Перед потерявшими дар речи слушателями вновь прозвучала эта невообразимая фраза, и уже распространился по комнате аромат изысканных духов. Раскинув руки, женщина со слегка поседевшими волосами шагнула к Клаусу, поднимающемуся со стула. Золотые браслеты позвякивали на ее запястье, брошь на малиновом платье будто грозилась разрезать — при слишком тесном объятии — шелковую пижамную ткань. Эрика Манн… Никакого сомнения, это прежняя Эри, дочь знаменитого писателя и вспыльчивая сестра; она кажется сухощавой… и, конечно, уже не носит стрижку «под мальчика», как в последние годы всеобщего увлечения чарльстоном, а зачесывает волосы назад; тонкой лепки лицо подернулось сетью морщинок, накрашенные губы сохраняют безупречный контур, даже когда она смеется, а вот уголки губ на мгновенье печально повисли…

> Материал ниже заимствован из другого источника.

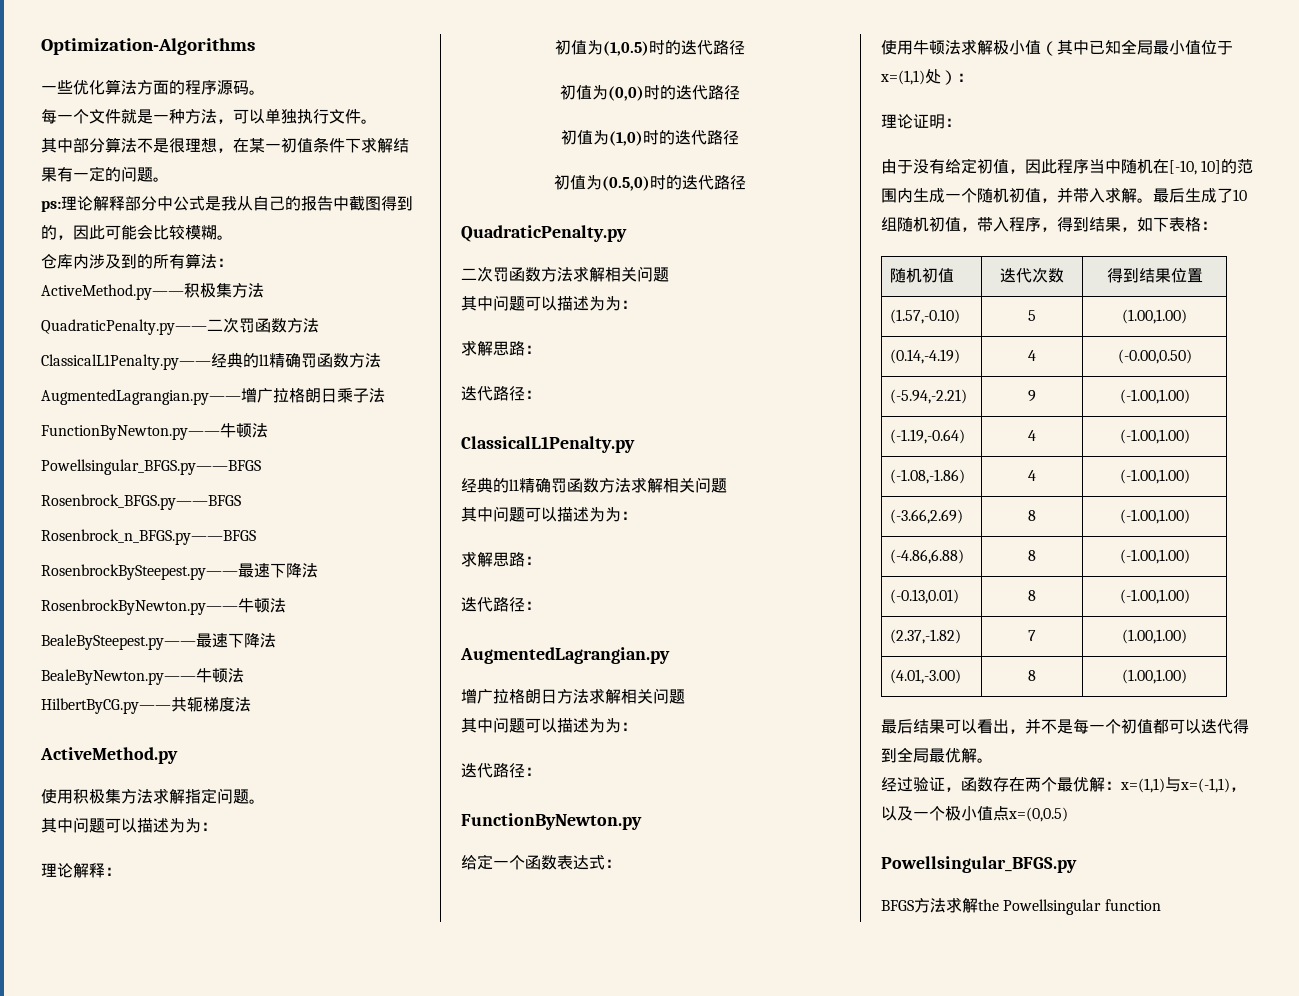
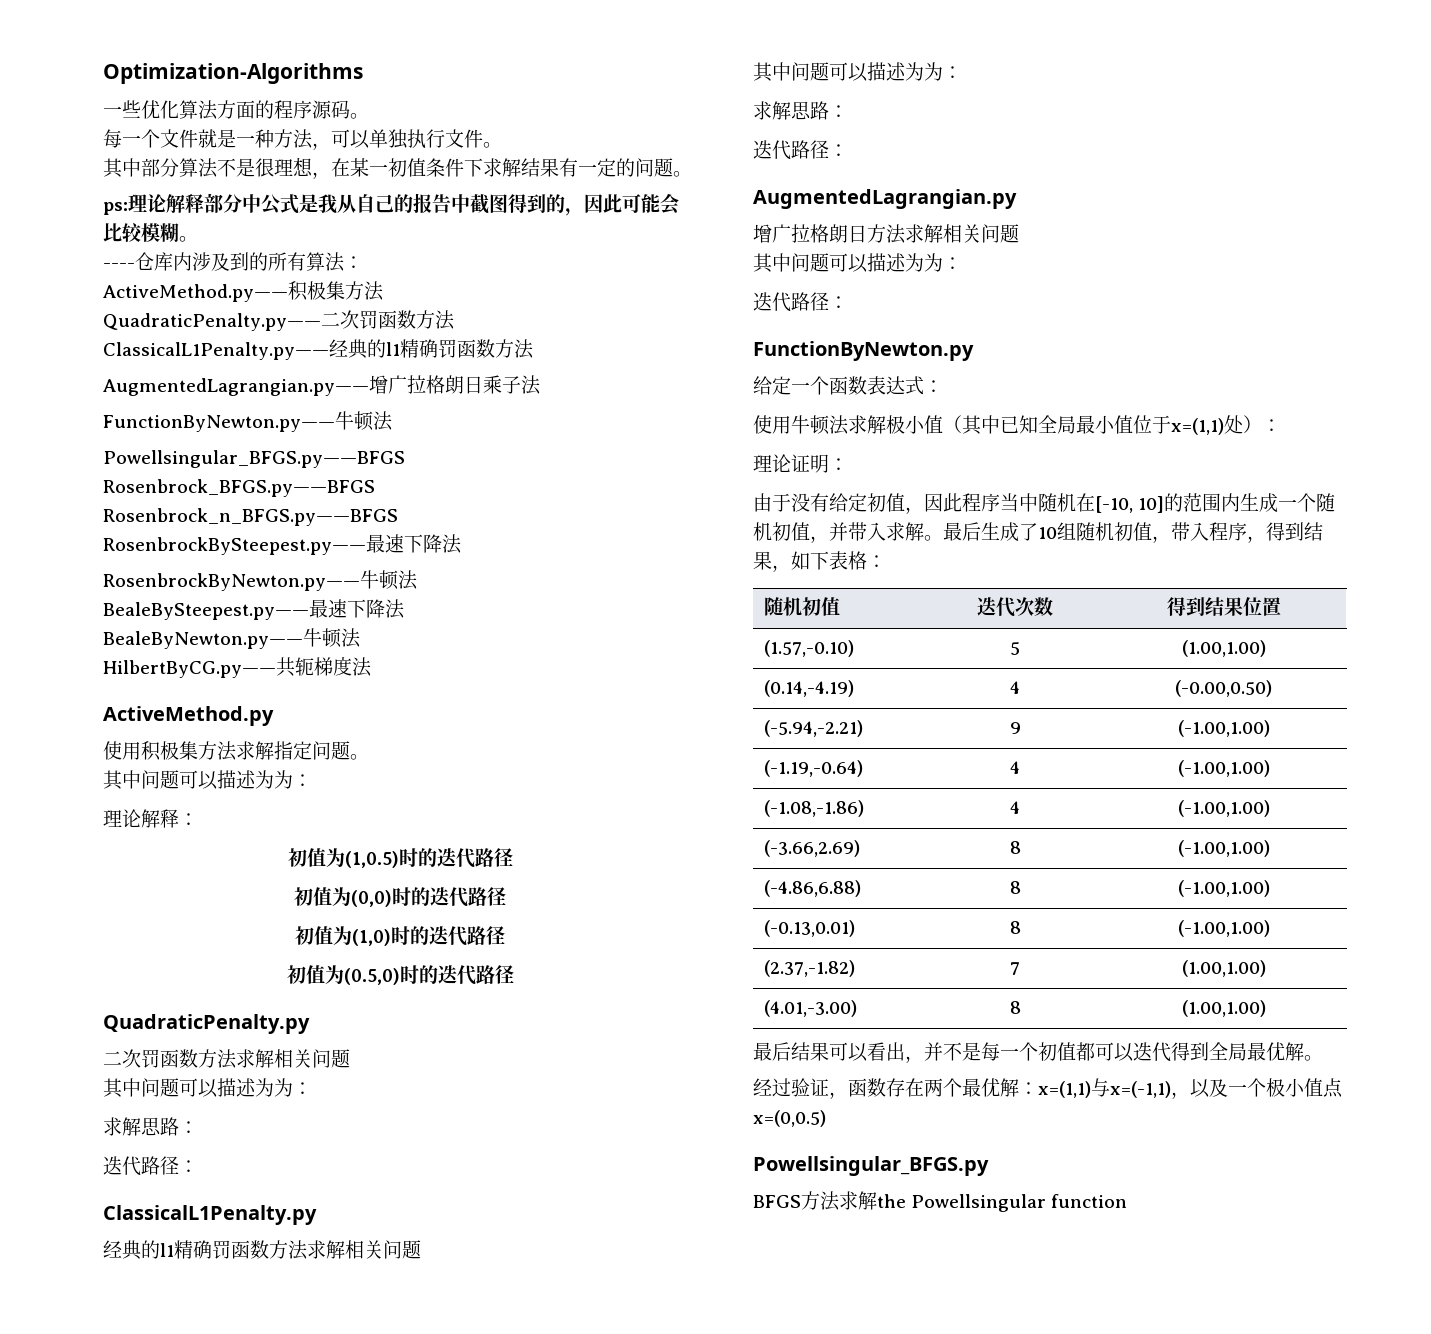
- 仓库内涉及到的所有算法：
+ ----仓库内涉及到的所有算法：

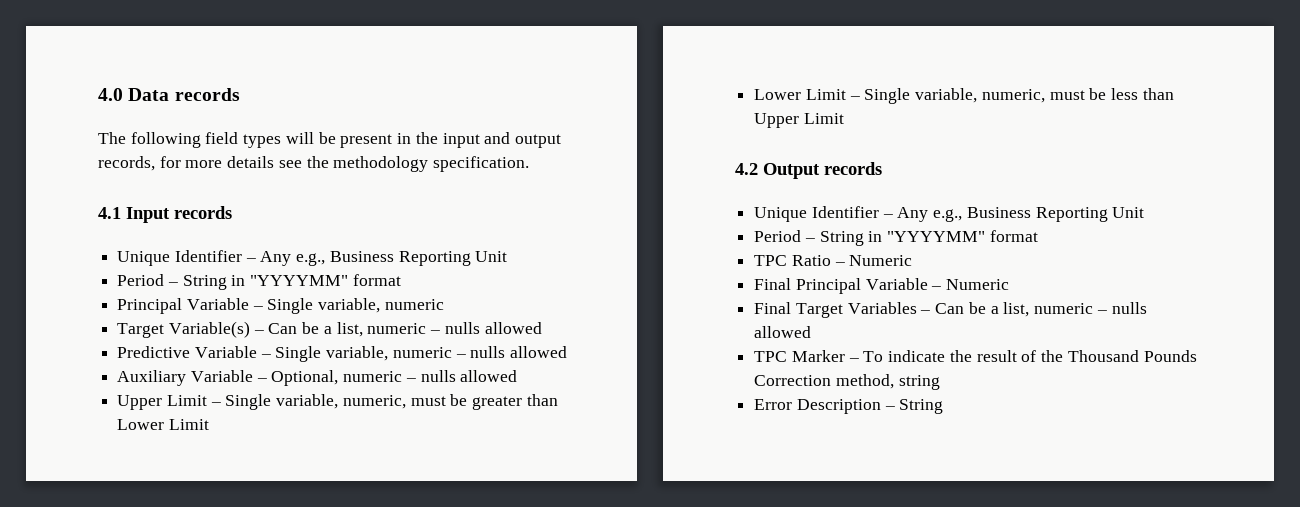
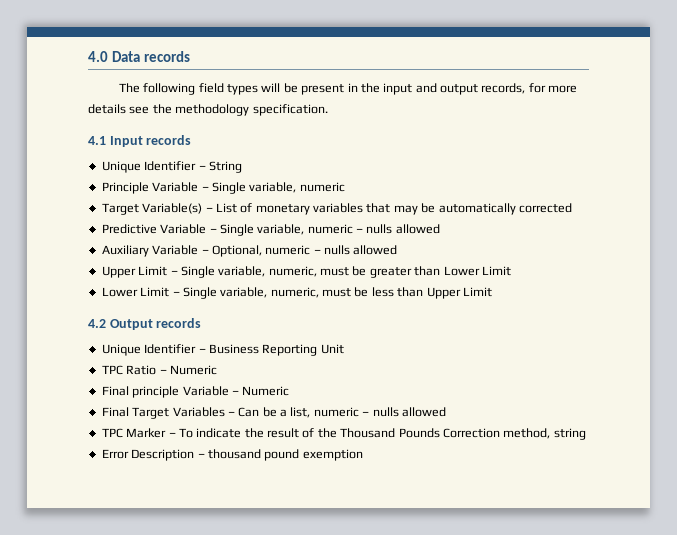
  4.1 Input records
- Unique Identifier – Any e.g., Business Reporting Unit
- Period – String in "YYYYMM" format
- Principal Variable – Single variable, numeric
+ Unique Identifier – String
+ Principle Variable – Single variable, numeric
- Target Variable(s) – Can be a list, numeric – nulls allowed
+ Target Variable(s) – List of monetary variables that may be automatically corrected
  4.2 Output records
- Unique Identifier – Any e.g., Business Reporting Unit
- Period – String in "YYYYMM" format
+ Unique Identifier – Business Reporting Unit
- Final Principal Variable – Numeric
+ Final principle Variable – Numeric
- Error Description – String
+ Error Description – thousand pound exemption

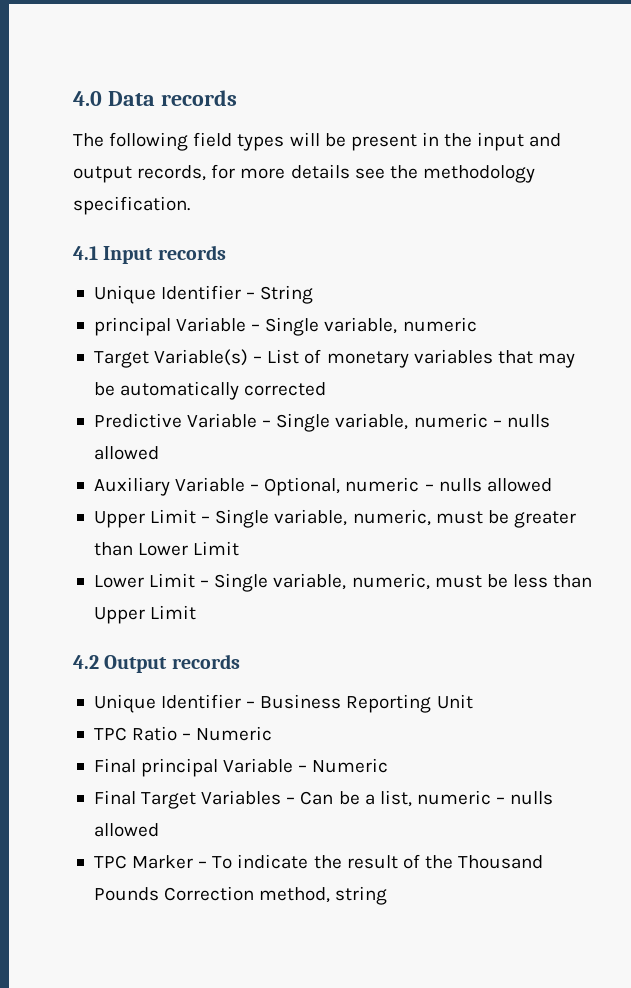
- Principle Variable – Single variable, numeric
+ principal Variable – Single variable, numeric
- Final principle Variable – Numeric
+ Final principal Variable – Numeric
- Error Description – thousand pound exemption

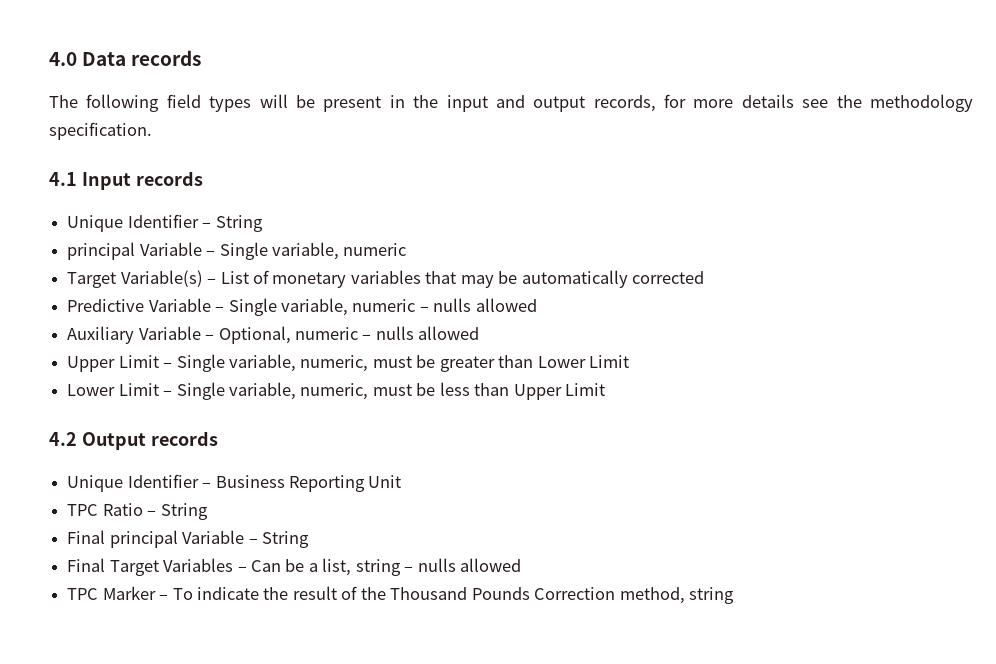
- TPC Ratio – Numeric
+ TPC Ratio – String
- Final principal Variable – Numeric
+ Final principal Variable – String
- Final Target Variables – Can be a list, numeric – nulls allowed
+ Final Target Variables – Can be a list, string – nulls allowed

— Ах, Клаус! — Она обняла его со всей силой, крепко прижала к себе, приникла щекой к его плечу и, кажется, всхлипнула. — Клаус, как хорошо, что бывают такие встречи! Я, правда, не каждую минуту о тебе помнила — но ты оставался частью нашей компании. Свидетелем. Другом моего брата. Скажи, чем ты занимался всё это время — долгое, долгое время? Ничего не осталось от прежнего — всё порушено. Но сами мы еще существуем. Ты спал в комнате малыша Голо, это было в Залеме. Узнаешь ли ты меня вообще? Я теперь старая тетка. А знаешь, те вишни, которых мы когда-то нарвали, были несъедобными: японские декоративные вишни, в чем Клаус, слава богу, вовремя разобрался…
Посетительница, Эрика Манн, вдруг безудержно разрыдалась.
— Клаус… Ты тоже Клаус, последний для меня… Его я не уберегла от смерти, от желания умереть. Он мало-помалу тонул, терял себя в наркотическом бреду, в ощущении, что несчастлив, а я не могла постоянно быть рядом с ним, пока длилась война; что же касается написанных им книг… под конец в его отношении к жизни не осталось ни малейшей легкости, эти книги не находили отклика… я ничего тут не могла изменить, как и отец. Разбился ли Клаус о величие своего отца? Я не вправе так думать, ведь каждый человек остается самим собой и должен уметь держать себя в узде. Клаус же еле-еле влачился сквозь ужасную для него повседневность, и смерть… у нас в семье она всегда воспринималась как спасительная… возможно… гавань.